Lower court judges may sometimes disagree with this Court’s decisions, but they are never free to defy them. In Department of Ed. v. California, 604 U. S. ___ (2025) (per curiam), this Court granted a stay because it found the government likely to prevail in showing that the district court lacked jurisdiction to order the government to pay grant obligations. California explained that “suits based on ‘any express or implied contract with the United States’” do not belong in district court under the Administrative Procedure Act (APA), but in the Court of Federal Claims under the Tucker Act. Id., at ___ (slip op., at 2) (quoting 28 U. S. C. §1491(a)(1)). Rather than follow that direction, the district court in this case permitted a suit involving materially identical grants to proceed to final judgment under the APA. As support for its course, the district court invoked the “persuasive authority” of “the dissent[s] in California” and an earlier court of appeals decision California repudiated. Massachusetts v. Kennedy, ___ F. Supp. 3d ___, ___ (Mass. 2025), App. to Application 232a (App.). That was error. “[U]nless we wish anarchy to prevail within the federal judicial system, a precedent of this Court must be followed by the lower federal courts no matter how misguided the judges of those courts may think it to be.” Hutto v. Davis, 454 U. S. 370, 375 (1982) (per curiam).

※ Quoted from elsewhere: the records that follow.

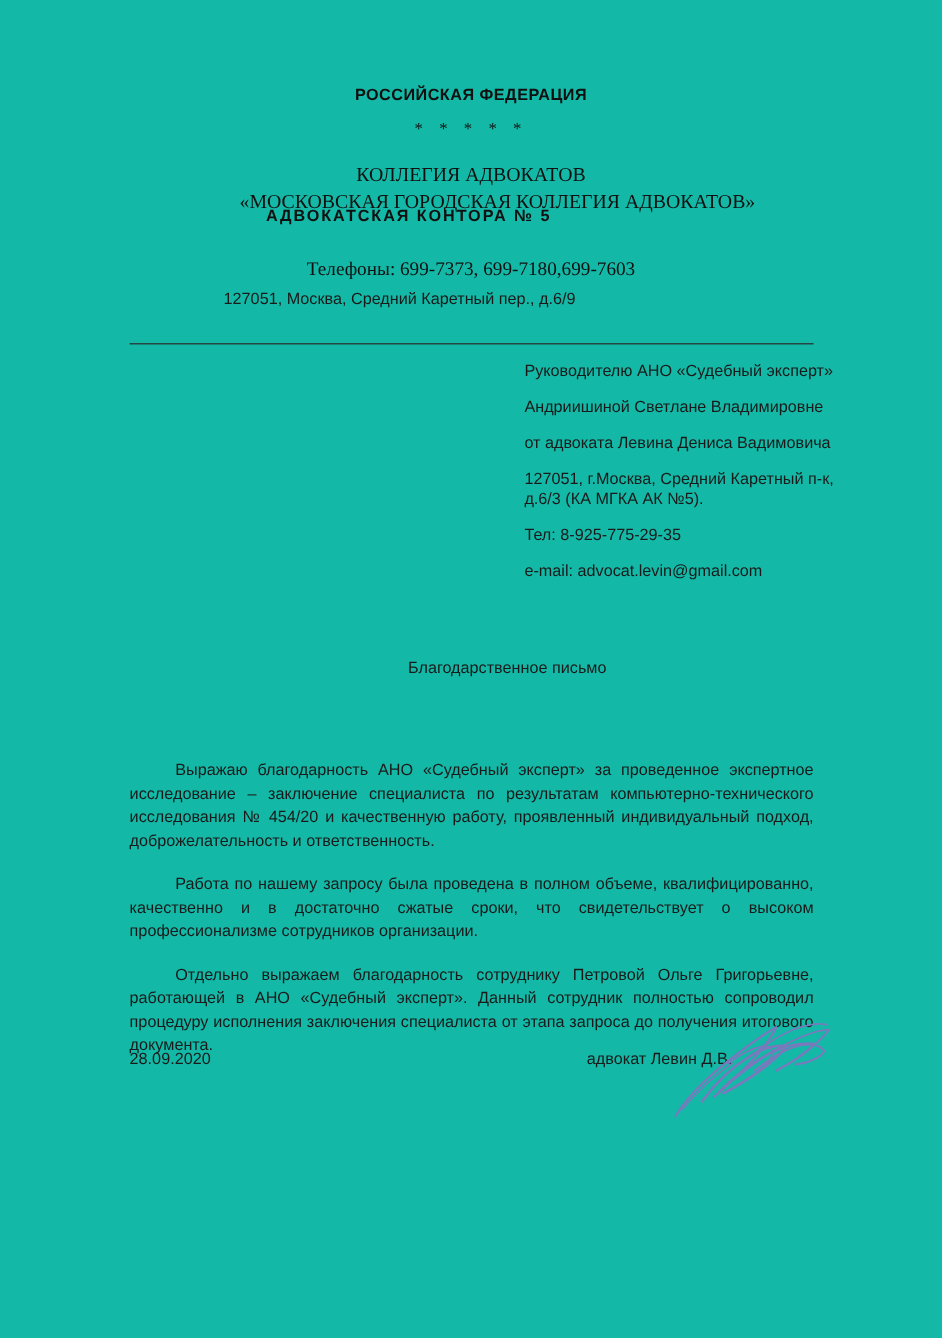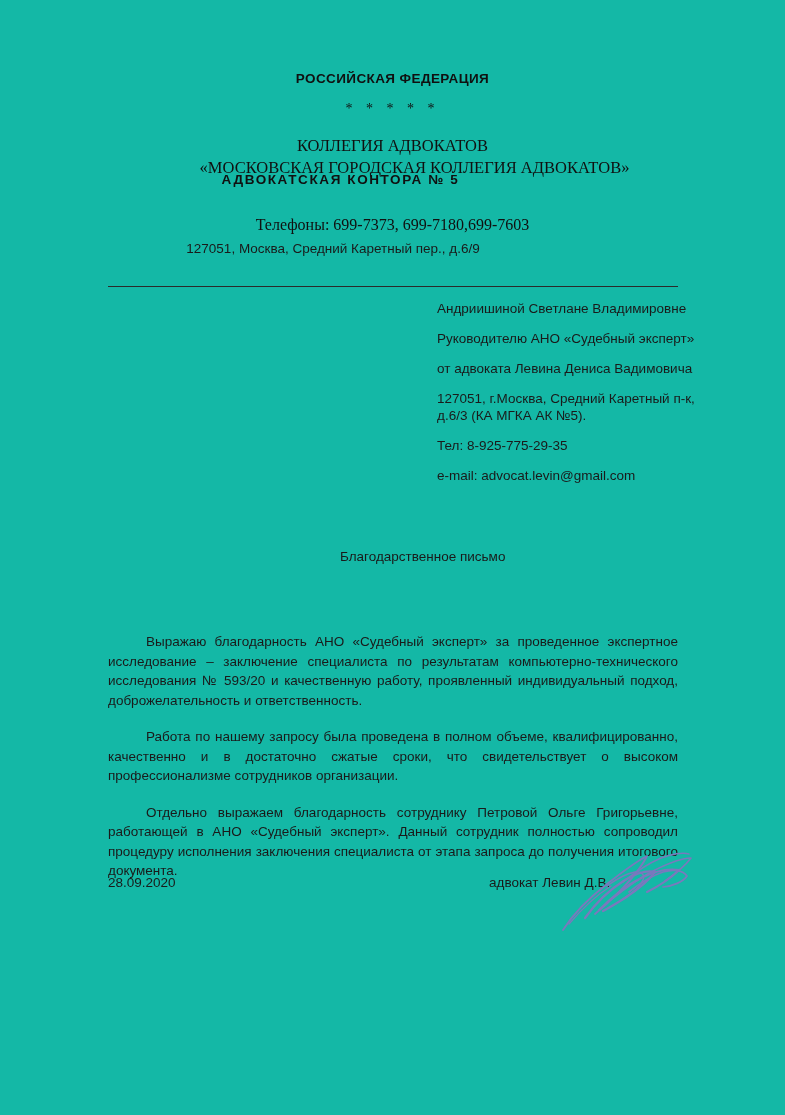--- a/index.html
+++ b/index.html
@@ -201,35 +201,35 @@
   <div class="org-line1">КОЛЛЕГИЯ АДВОКАТОВ</div>
   <div class="org-line2">«МОСКОВСКАЯ ГОРОДСКАЯ КОЛЛЕГИЯ АДВОКАТОВ»</div>
   <div class="org-line3">АДВОКАТСКАЯ  КОНТОРА  № 5</div>
 
   <div class="phones">Телефоны: 699-7373, 699-7180,699-7603</div>
   <div class="address">127051, Москва, Средний Каретный пер., д.6/9</div>
 
   <div class="rule"></div>
 
   <div class="addressee">
+    <div class="ln">Руководителю АНО «Судебный эксперт»</div>
     <div class="ln">Андриишиной Светлане Владимировне</div>
-    <div class="ln">Руководителю АНО «Судебный эксперт»</div>
     <div class="ln">от адвоката Левина Дениса Вадимовича</div>
     <div class="ln tight">
       <span class="sub">127051, г.Москва, Средний Каретный п-к,</span>
       <span class="sub">д.6/3 (КА МГКА АК №5).</span>
     </div>
     <div class="ln">Тел: 8-925-775-29-35</div>
     <div class="ln">e-mail: advocat.levin@gmail.com</div>
   </div>
 
   <div class="letter-title">Благодарственное письмо</div>
 
   <div class="body-text">
-    <p>Выражаю благодарность АНО «Судебный эксперт» за проведенное экспертное исследование – заключение специалиста по результатам компьютерно-технического исследования № 593/20 и качественную работу, проявленный индивидуальный подход, доброжелательность и ответственность.</p>
+    <p>Выражаю благодарность АНО «Судебный эксперт» за проведенное экспертное исследование – заключение специалиста по результатам компьютерно-технического исследования № 454/20 и качественную работу, проявленный индивидуальный подход, доброжелательность и ответственность.</p>
     <p>Работа по нашему запросу была проведена в полном объеме, квалифицированно, качественно и в достаточно сжатые сроки, что свидетельствует о высоком профессионализме сотрудников организации.</p>
     <p>Отдельно выражаем благодарность сотруднику Петровой Ольге Григорьевне, работающей в АНО «Судебный эксперт». Данный сотрудник полностью сопроводил процедуру исполнения заключения специалиста от этапа запроса до получения итогового документа.</p>
   </div>
 
   <div class="sig-date">28.09.2020</div>
   <div class="sig-name">адвокат Левин Д.В.</div>
 
   <div class="signature-mark">
     <svg viewBox="0 0 145 85" xmlns="http://www.w3.org/2000/svg" aria-hidden="true">
       <g fill="none" stroke="#7a79bd" stroke-linecap="round" stroke-linejoin="round">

He concluded with this summary:
If the district court’s failure to abide by California were a one-off, perhaps it would not be worth writing to address it. But two months ago another district court tried to “compel compliance” with a different “order that this Court ha[d] stayed.” Department of Homeland Security v. D. V. D., 606 U. S. ___, ___ (2025) (KAGAN, J., concurring) (slip op., at 1). Still another district court recently diverged from one of this Court’s decisions even though the case at hand did not differ “in any pertinent respect” from the one this Court had decided. Boyle, 606 U. S., at ___ (slip op., at 1). So this is now the third time in a matter of weeks this Court has had to intercede in a case “squarely controlled” by one of its precedents. Ibid. All these interventions should have been unnecessary, but together they underscore a basic tenet of our judicial system: Whatever their own views, judges are duty-bound to respect “the hierarchy of the federal court system created by the Constitution and Congress.” Hutto, 454 U. S., at 375.